With an initial contribution rate of 3 per cent, over time that has increased to 9 per cent.

The fund’s management centre, which is the asset manager of the fund, employs 121 staff, 92 of which are investment professionals.

They are divided into six divisions: investment strategy, risk management and then public markets (equities), alternative investments, global investment, and operations.

At present, the fund is still majority-invested in domestic fixed-income with a dollar allocation of $178.6 billion. Other allocations: are international fixed income ($9.8 billion), domestic equities ($33 billion), international equities ($12.6 billion), domestic alternatives ($8.5 billion), international alternatives ($3.8 billion).

“We have had a very stable structure because of our focus on fixed-income. But we need to enhance returns, so have decided on a move to more risky assets,” Kim says.

“Reform is on the agenda to ensure long-term viability, and increase transparency.”

The fund’s 2009 strategic target included allocations of 4.1 per cent to overseas fixed-income and 3.6 per cent to overseas equity.
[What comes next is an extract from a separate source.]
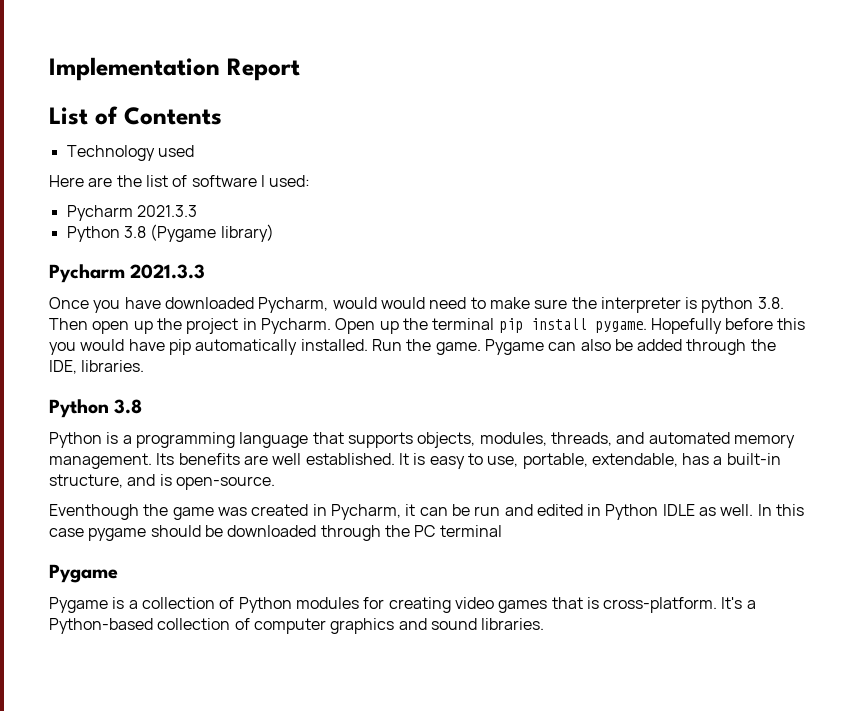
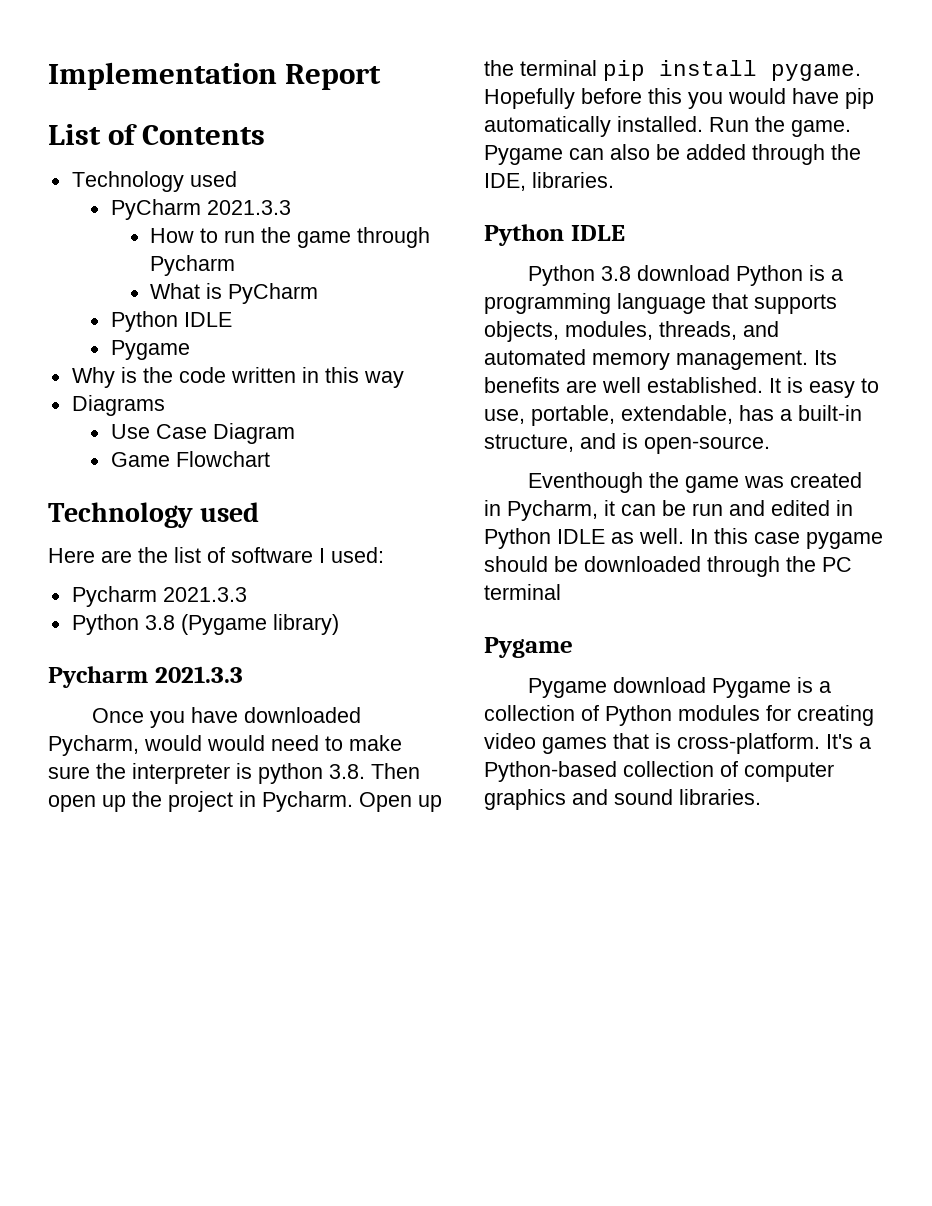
(194, 151) none -> [110,199,291,220] [149,227,430,248] [149,255,235,276] [149,283,318,304] [110,311,232,332] [110,340,190,360] [71,367,404,388] [71,395,165,416] [110,423,295,444] [110,451,270,467] [48,502,260,528] // PyCharm 2021.3.3 // How to run the game through Pycharm // What is PyCharm // Python IDLE // Pygame // Why is the code written in this way // Diagrams // Use Case Diagram // Game Flowchart // Technology used
[49,399,143,418] // Python 3.8 // -> [484,224,625,246] [527,265,730,286] // Python IDLE // Python 3.8 download
(108, 605) none -> [612,677,791,698] download Pygame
Over the next five years both asset classes will be increased to 10 per cent each of the allocation.

That is an injection of billions of dollars into the overseas fixed income and equities markets in the next five years, based on today’s dollar value of the fund.

The fund also has about $1.2 billion invested in an externally managed SRI (Socially Responsible Investment) fund and there is a plan to increase that allocation as well.

The fund, and the Korean Government, is focused on climate change in particular and this month will host the Seoul Pension Summit, with investors from around the world collaborating to examine investment in climate change.

The NPS’ international investment began in 2003 with external managers, in 2009 it began moving the management of those assets to in-house management and now $26.9 billion in total is managed by that team at March 2010 that was $9.8 billion in fixed income, $12.6 billion in equities and $3.8 billion in alternatives.

While the fund is interested in capitalising on the opportunities in China, and is applying for a licence to invest there, for the most part the international investments are focused on developed markets.

Within alternatives which include real estate, infrastructure and private equity – investments are focused on landmark buildings in great cities” and investments include Aurora Place Sydney, HSBC Tower in London, and 40 Grosvenor London.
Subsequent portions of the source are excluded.